▸ YOUR OBJECTIVE: Of the entries below, return exactly those lines that fall between the one containing "delivery note number: 757078 -> 754878" and the one containing "SupaDec Super Glue: none -> 2.7", the two end lines included.

:: SUPPLIED MATERIAL ::

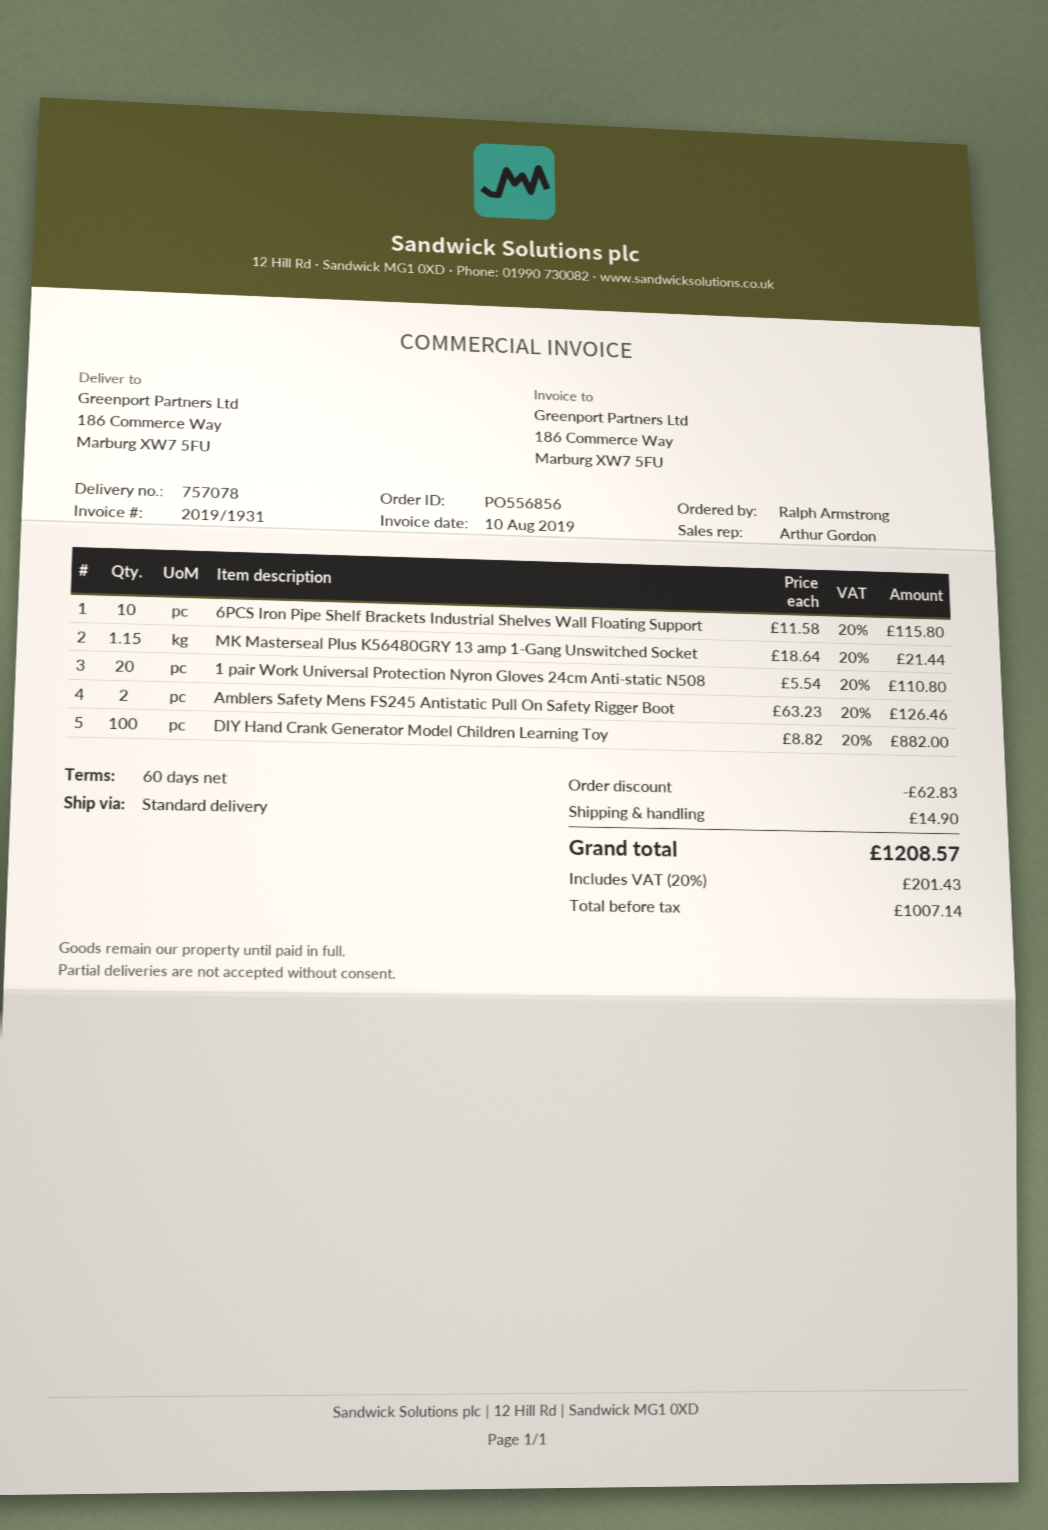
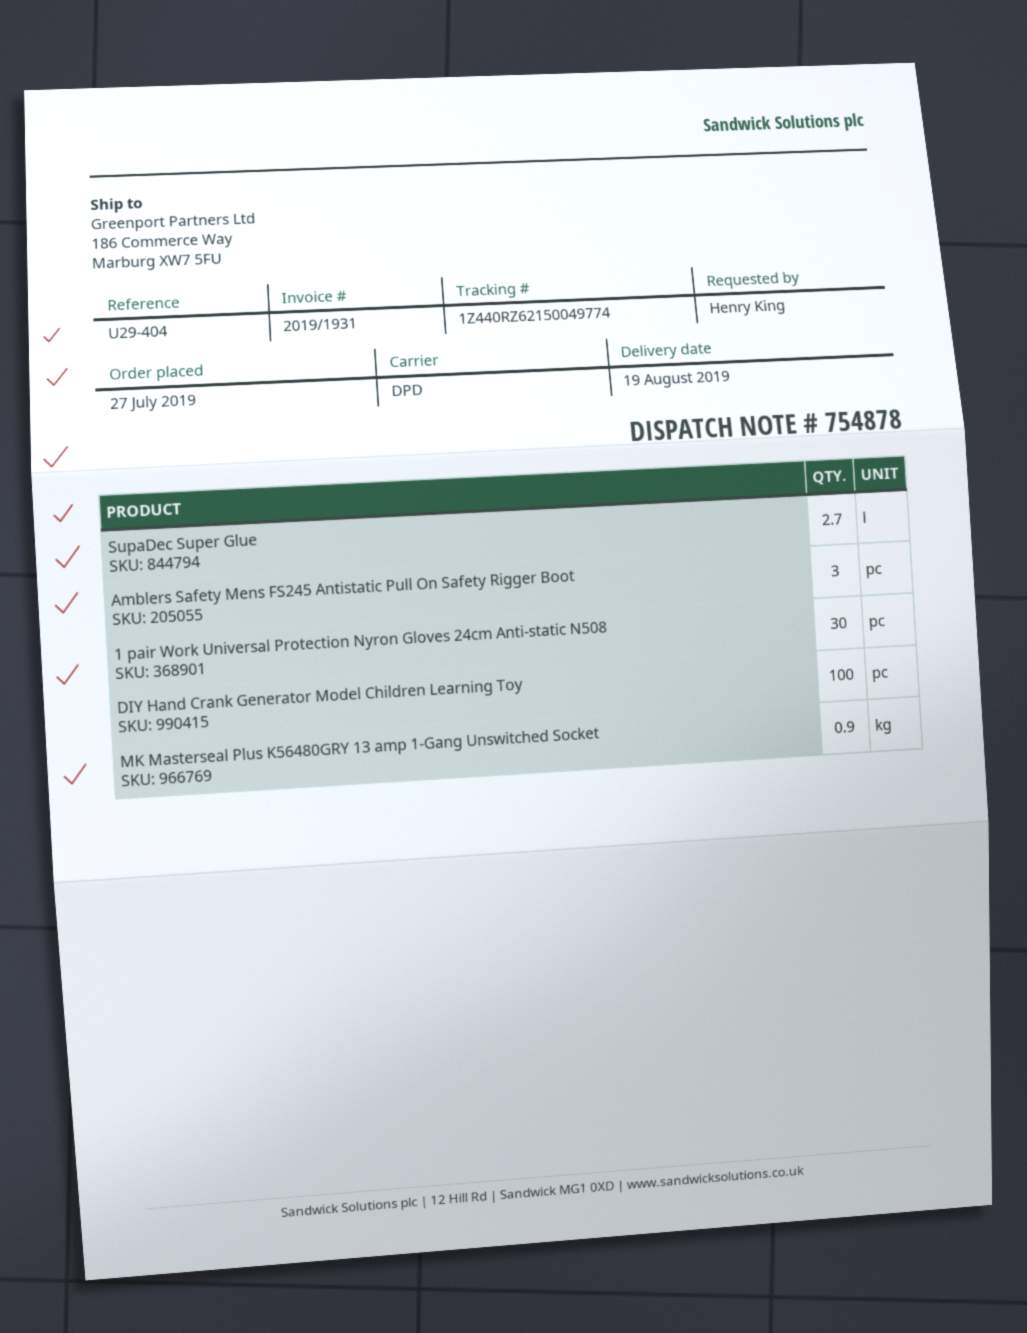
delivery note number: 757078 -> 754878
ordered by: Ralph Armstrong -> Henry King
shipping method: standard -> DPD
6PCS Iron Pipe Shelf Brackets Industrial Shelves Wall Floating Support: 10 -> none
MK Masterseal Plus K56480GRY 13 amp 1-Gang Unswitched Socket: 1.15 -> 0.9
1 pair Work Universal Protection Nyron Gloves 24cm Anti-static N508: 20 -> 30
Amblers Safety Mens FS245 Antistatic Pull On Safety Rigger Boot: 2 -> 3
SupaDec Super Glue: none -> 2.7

:::
:: SUPPLIED MATERIAL ::

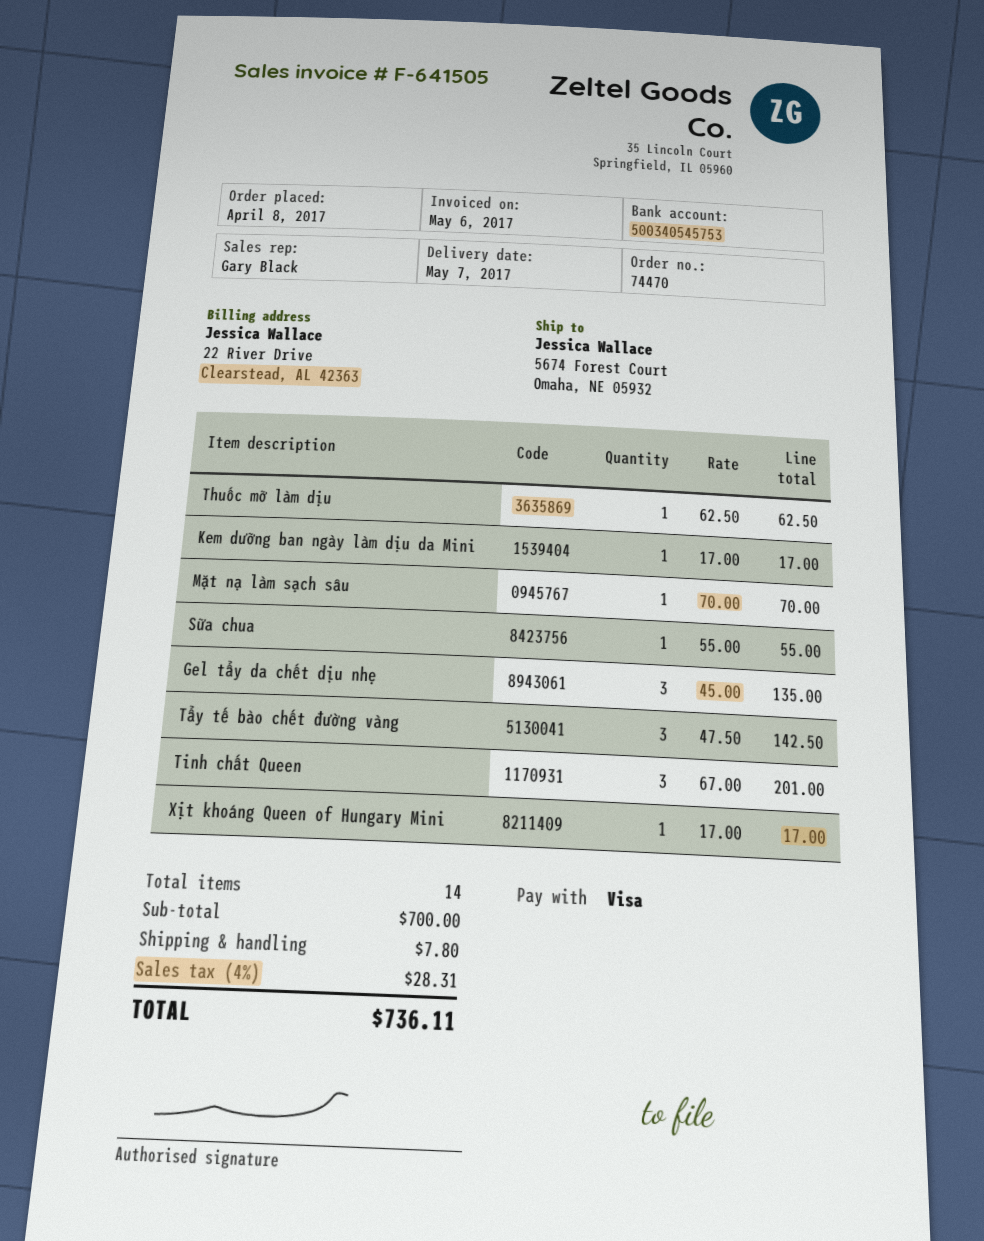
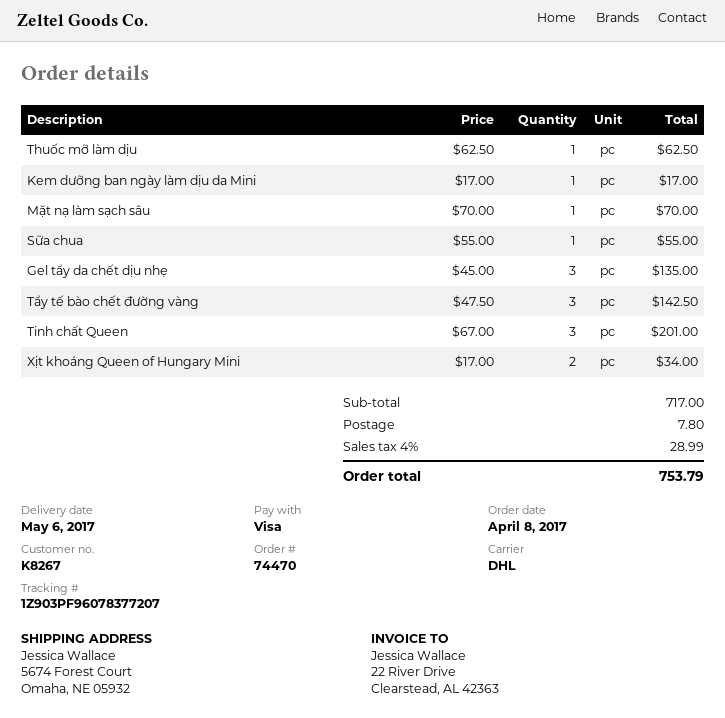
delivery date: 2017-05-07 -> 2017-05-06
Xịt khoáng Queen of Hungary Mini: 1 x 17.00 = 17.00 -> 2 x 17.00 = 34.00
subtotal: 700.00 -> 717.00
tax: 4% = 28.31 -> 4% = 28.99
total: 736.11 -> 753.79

:::

▸ TASK ANSWER:
delivery note number: 757078 -> 754878
ordered by: Ralph Armstrong -> Henry King
shipping method: standard -> DPD
6PCS Iron Pipe Shelf Brackets Industrial Shelves Wall Floating Support: 10 -> none
MK Masterseal Plus K56480GRY 13 amp 1-Gang Unswitched Socket: 1.15 -> 0.9
1 pair Work Universal Protection Nyron Gloves 24cm Anti-static N508: 20 -> 30
Amblers Safety Mens FS245 Antistatic Pull On Safety Rigger Boot: 2 -> 3
SupaDec Super Glue: none -> 2.7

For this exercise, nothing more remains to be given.